Data in this exercise Start Marker

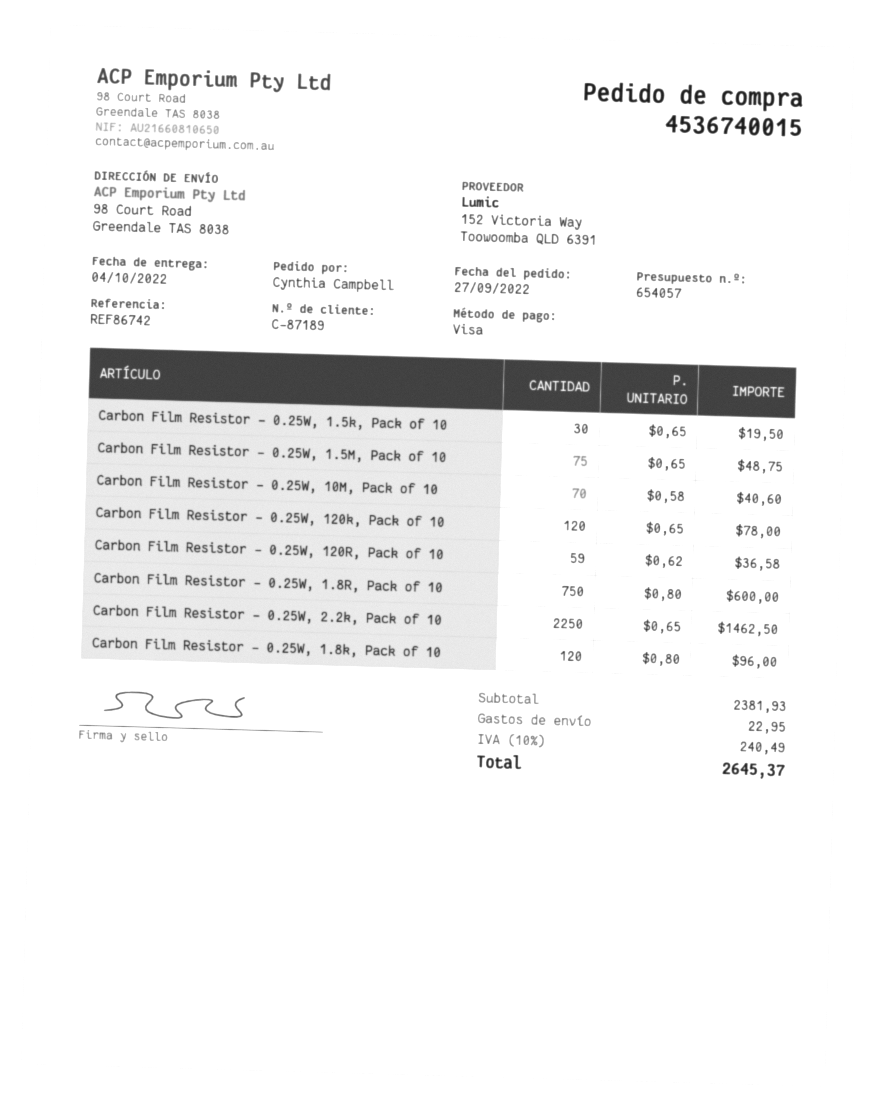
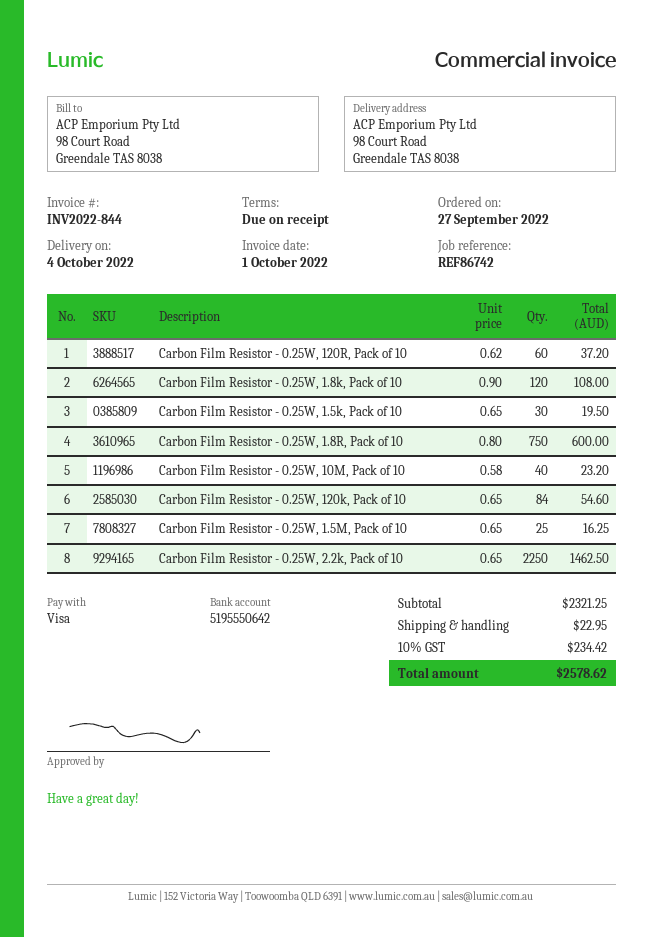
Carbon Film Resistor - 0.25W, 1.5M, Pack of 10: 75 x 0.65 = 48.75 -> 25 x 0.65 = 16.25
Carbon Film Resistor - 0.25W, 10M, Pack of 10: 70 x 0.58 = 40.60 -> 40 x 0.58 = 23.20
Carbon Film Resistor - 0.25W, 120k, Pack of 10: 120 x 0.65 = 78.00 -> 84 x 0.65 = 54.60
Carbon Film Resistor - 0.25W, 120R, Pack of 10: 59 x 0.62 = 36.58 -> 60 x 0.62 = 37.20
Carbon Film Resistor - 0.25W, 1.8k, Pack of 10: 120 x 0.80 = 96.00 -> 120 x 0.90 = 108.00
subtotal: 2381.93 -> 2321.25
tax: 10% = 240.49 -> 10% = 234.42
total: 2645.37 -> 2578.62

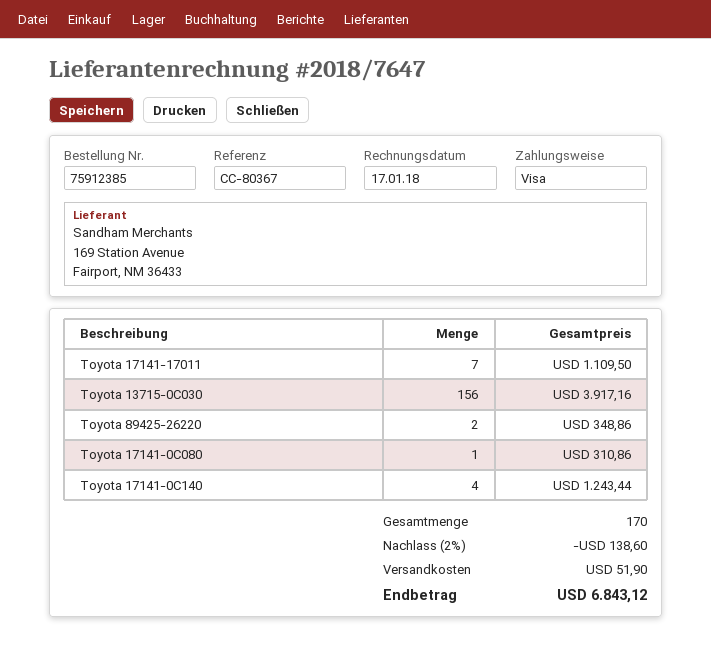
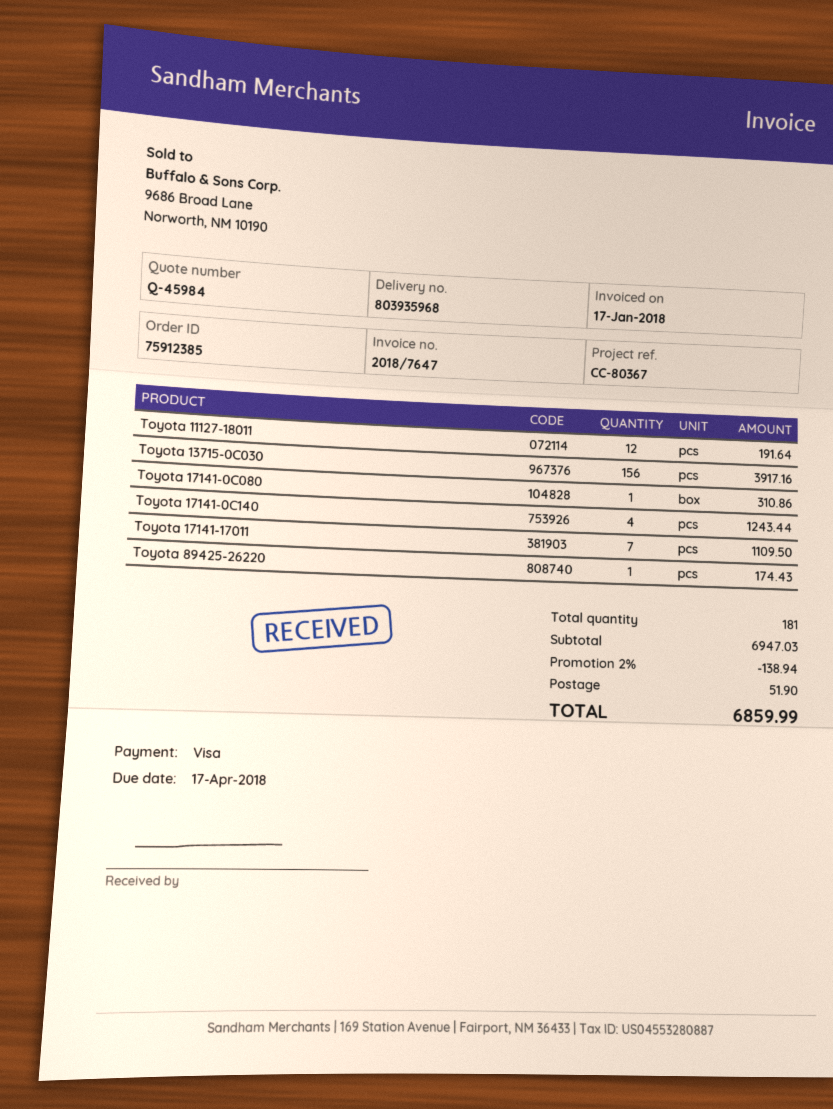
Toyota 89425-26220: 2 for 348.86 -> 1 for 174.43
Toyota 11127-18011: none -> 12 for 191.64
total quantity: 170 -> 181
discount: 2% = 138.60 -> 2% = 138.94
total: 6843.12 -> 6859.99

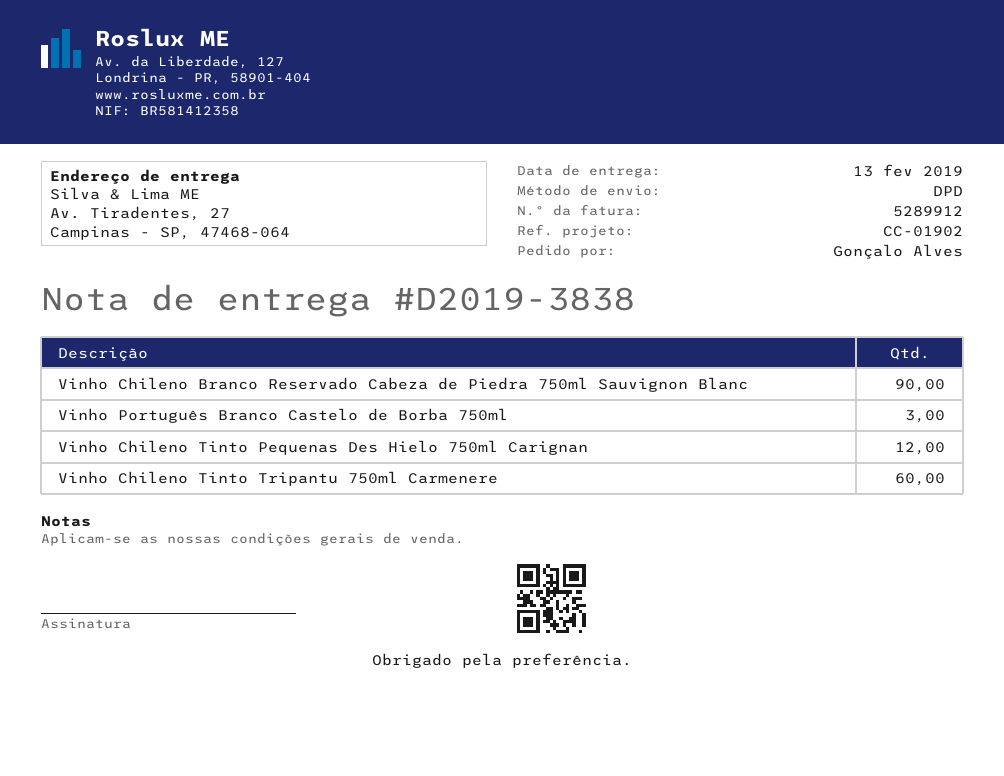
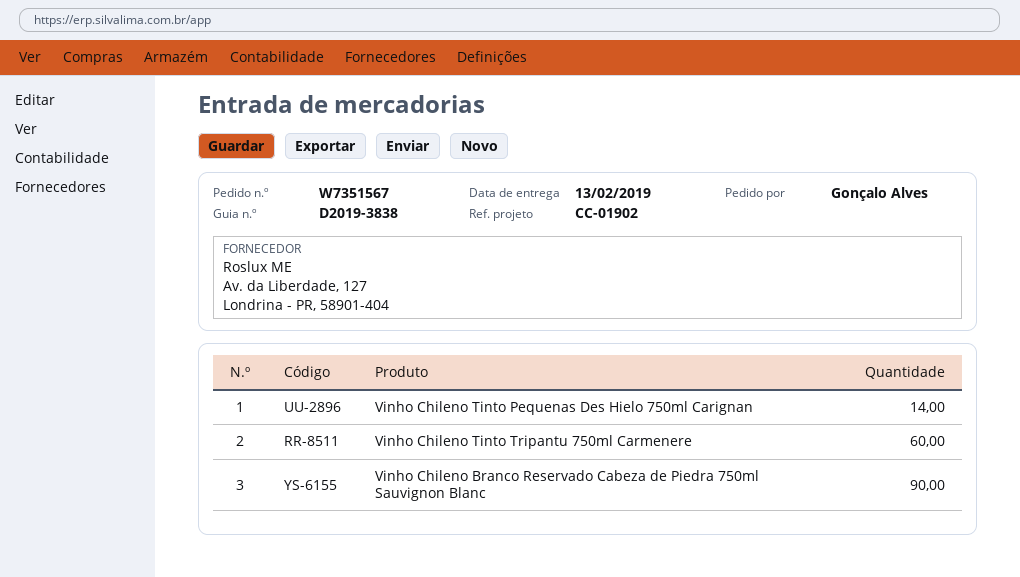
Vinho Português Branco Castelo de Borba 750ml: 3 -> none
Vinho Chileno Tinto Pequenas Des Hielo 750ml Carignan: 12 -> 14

Data in this exercise End Marker

### About this exercise
Reproduce exactly and only the lines from the one with "total quantity: 170 -> 181" through the final line of the records above, inclusive. Pictures must be left out.

### Exercise result
total quantity: 170 -> 181
discount: 2% = 138.60 -> 2% = 138.94
total: 6843.12 -> 6859.99

Vinho Português Branco Castelo de Borba 750ml: 3 -> none
Vinho Chileno Tinto Pequenas Des Hielo 750ml Carignan: 12 -> 14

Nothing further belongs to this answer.